I have a test with these data:
experiment 1: 30 success in 75 trials
experiment 1: 60 success in 75 trials
for the first time I chose alpha and beta=1
and then change the prior to alpha=30 and beta=10 and calculate the posterior. but couldn't get how to interpret the posterior result.

Could some one help on that?
Thanks,
-Shani

#### Dason

You should be a little more clear with your notation and the models you're fitting. My guess is that you're assuming a binomial response and you put a beta prior on the probability of success for the binomial. If that's the case then yes lower values of alpha and beta result in the prior having less weight in the posterior. You can see this fairly easily by recognizing that the beta is the conjugate prior for the binomial success probability parameter and that the posterior also has a beta distribution $$Beta(\alpha + n_{success}, \beta + n_{failures})$$.

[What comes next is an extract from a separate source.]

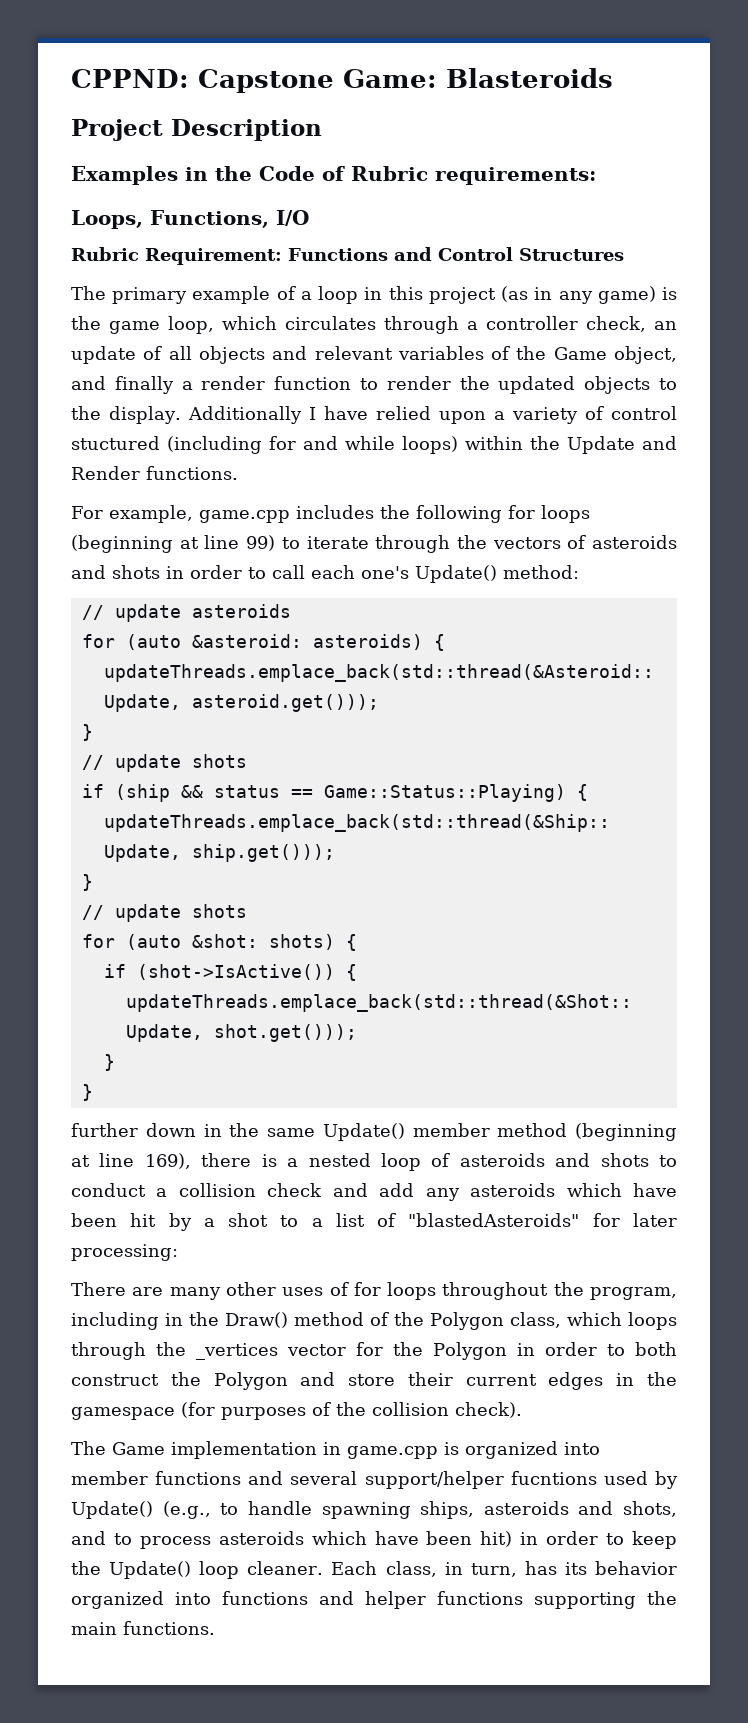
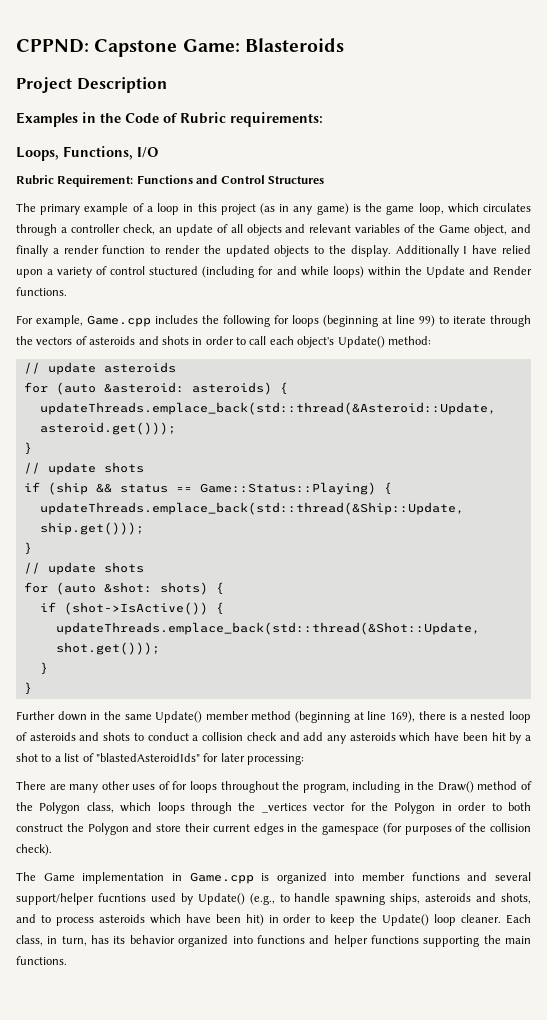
[198,510,290,523] game.cpp -> [87,315,151,327] Game.cpp
[361,566,409,579] one's -> [297,336,335,348] object's
[71,1123,138,1137] further -> [16,711,55,720] Further
[408,1213,580,1227] "blastedAsteroids" -> [95,753,200,762] "blastedAsteroidIds"
[347,1446,438,1459] game.cpp -> [189,872,254,884] Game.cpp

So if you use use large values for alpha and beta in the prior then the posterior parameters seem fairly close to the prior parameters.

#### Dason

Please only post a topic once. If you want the thread moved to a different subform just let us know. Thank you.

#### shany

##### New Member
Yes. I am using Beta distribution as a prior for binomial and here I am trying to compare the effect of two different alpha and beta prior values on posteriors based on number of success in each experiment:

I run Binom.test in R got these p-values for experiment 1:
alpha and beta equal to 1:
sum(dbinom(30:75,75, prob=0.5))=[1] 0.968025
pbeta(0.5,31,45)=[1] 0.9473289
for alpha=30 and beta=10:
pbeta(0.5,60,54)=[1] 0.2863282

for experiment 2:

sum(dbinom(60:75,75, prob=0.5))=[1] 7.938995e-08

alpha and beta equal to 1:
pbeta(0.5,61,16)=[1] 4.921424e-08
for alpha=30 and beta=10:
pbeta(0.5,90,25)=[1] 1.793108e-10

How can I interpret the result?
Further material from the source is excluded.